*** Opening Records for the task ***

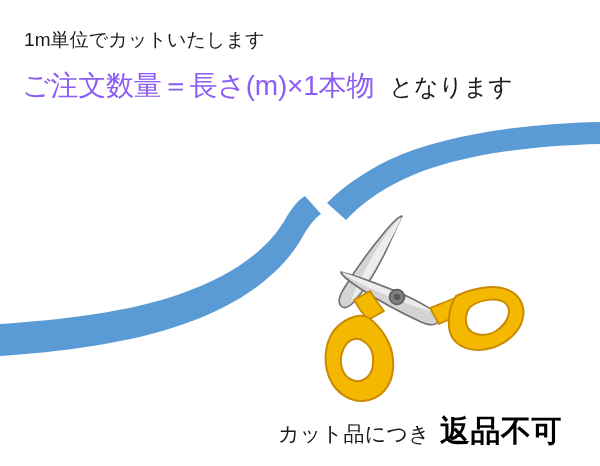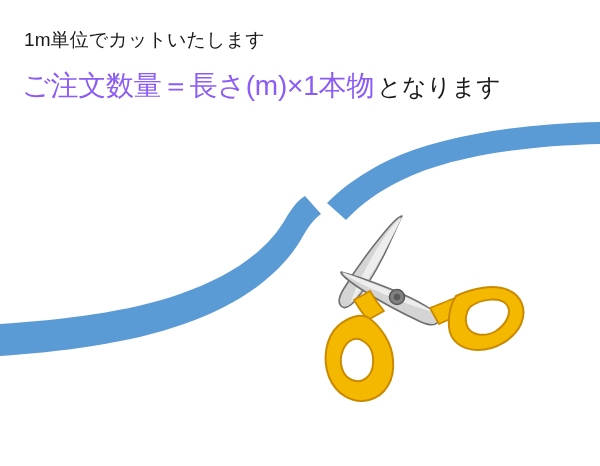--- a/index.html
+++ b/index.html
@@ -62,7 +62,7 @@
     font-size: 24px;
     font-weight: normal;
     letter-spacing: 0.2px;
-    margin-left: 3px;
+    margin-left: 15px;
   }
 
   .line-bottom {

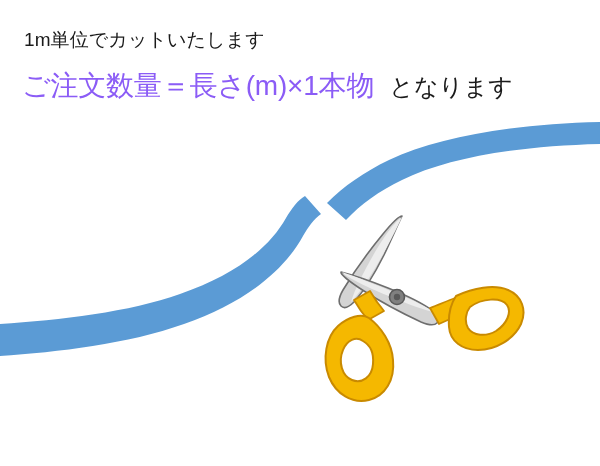--- a/index.html
+++ b/index.html
@@ -182,6 +182,9 @@
       <span class="em">ご注文数量＝長さ(m)×1本物</span><span class="tail">となります</span>
     </div>
 
+    <div class="line-bottom">
+      <span class="small">カット品につき</span><span class="big">返品不可</span>
+    </div>
 
   </div>
 </div>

*** Closing Records for the task ***

Exercise requirements - Report only the number of lines in the records that include the word "class".

Answer below - 3